The role of kinins in the hypertensive response to acute renal artery constriction (RAC) was examined in the dog. RAC resulted in an increase in systemic arterial pressure (SAP) from 144 +/- 6 to 155 +/- 4 mm HG (p less than 0.05). Simultaneously, arterial plasma bradykinin decreased from 2.3 +/- 0.2 to 1.4 +/- 0.1 ng/ml (p greater than 0.01), while renal venous bradykinin remained unchanged (2.3 +/- 0.2 to 2.0 +/- 0.4 ng/ml, p greater than 0.05). At the same time urinary kallikrein decreased from 55 +/- 6 to 33 +/- 4 milliesterase units (mEU)/min (p less than 0.05), while urinary kinin decreased from 3.2 +/- 0.4 to 1.9 +/- 0.3 ng/min (p less than 0.05). There was a significant correlation between the decrease in arterial bradykinin and the rise in SAP induced by RAC (p less than 0.01). Administration of the dipeptidyl hydrolase inhibitor SQ20881 during RAC reduced angiotensin-converting enzyme levels from 578 +/- 86 to 10 +/- 0.0 mU/ml (p less than 0.005). There was an associated increase in arterial bradykinin (1.4 +/- 0.1 to 5.8 +/- 0.8 ng/ml, p less than 0.001), renal venous bradykinin (2.0 +/- 0.4 to 5.7 +/- 0.5 ng/ml, p less than 0.005), and urinary kinin (1.9 +/- 0.3 to 5.0 +/- 0.7 ng/min, p less than 0.01) in conjunction with return of SAP to control levels. Urinary kallikrein, however, remained depressed following SQ20881 (33 +/- 4 to 30 +/- 5 mEU/min, p greater than 0.05).

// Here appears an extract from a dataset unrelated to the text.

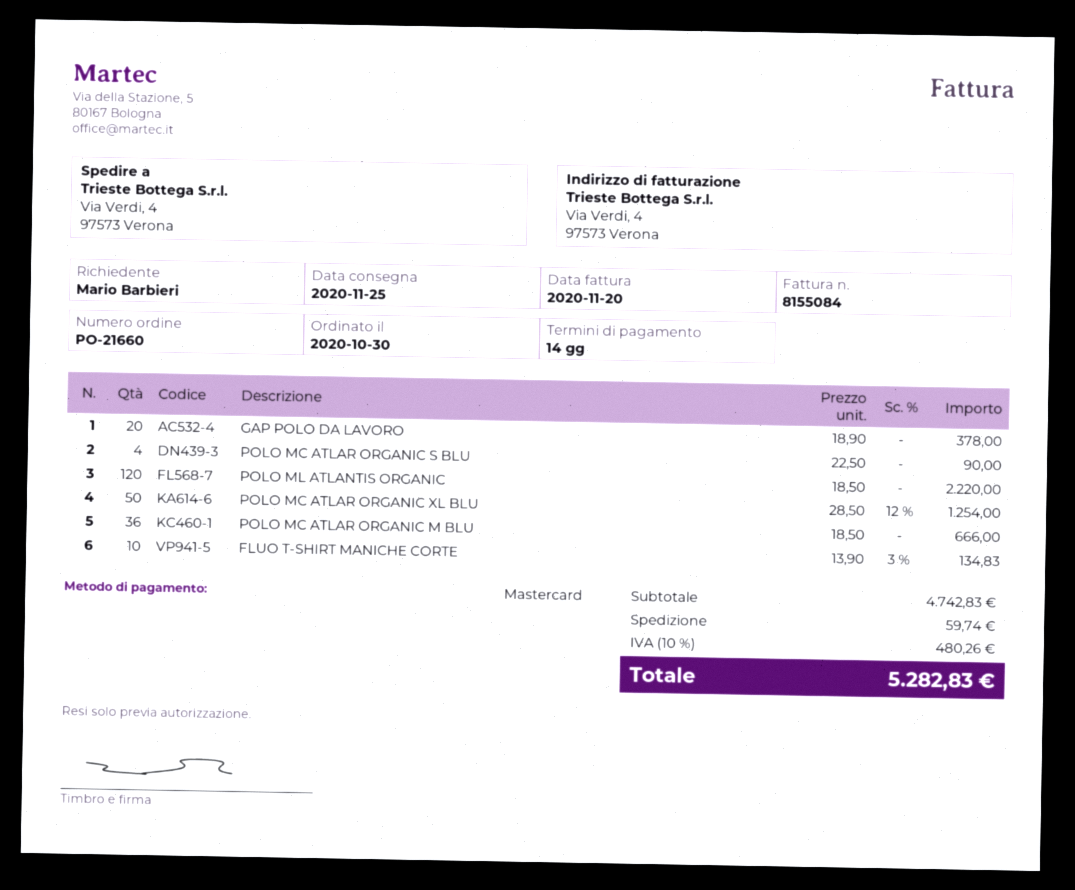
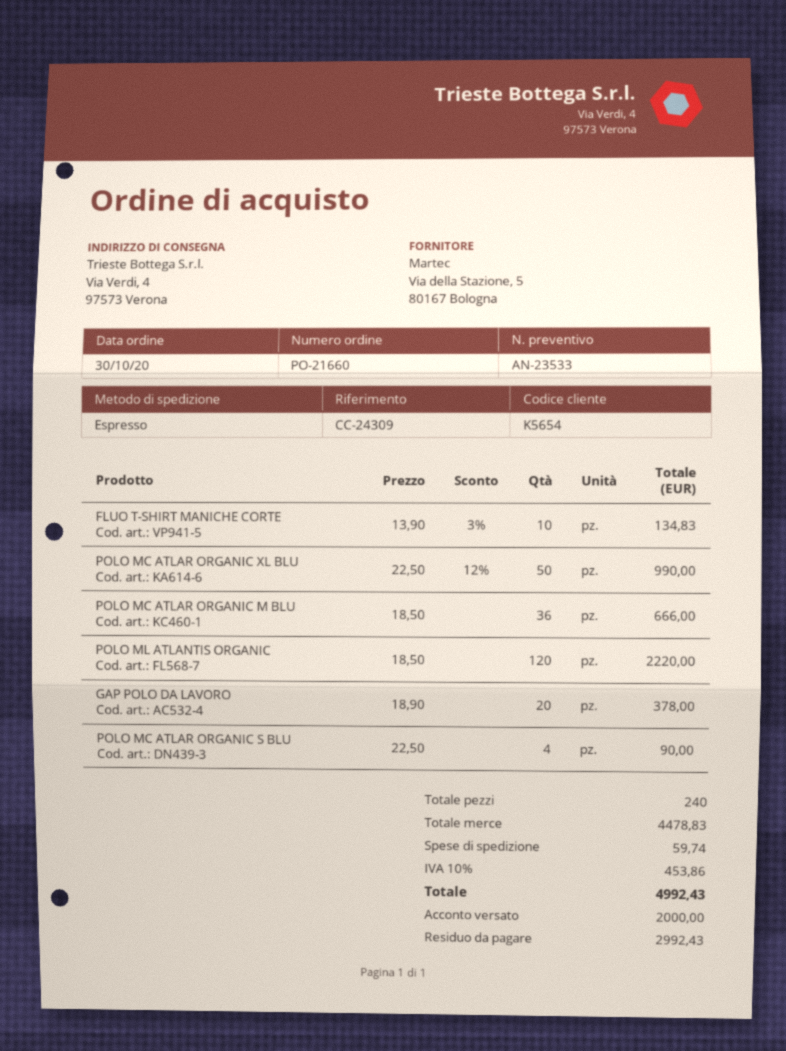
POLO MC ATLAR ORGANIC XL BLU: 50 x 28.50 - 12% = 1254.00 -> 50 x 22.50 - 12% = 990.00
subtotal: 4742.83 -> 4478.83
tax: 10% = 480.26 -> 10% = 453.86
total: 5282.83 -> 4992.43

These results suggest that (1) decreases in circulating BK may potentiate the vasoconstrictor effect of angiotensin II and contribute to the hypertension induced by RAC, and (2) urinary kallikrein is an unreliable marker of changes in plasma bradykinin in this model of hypertension.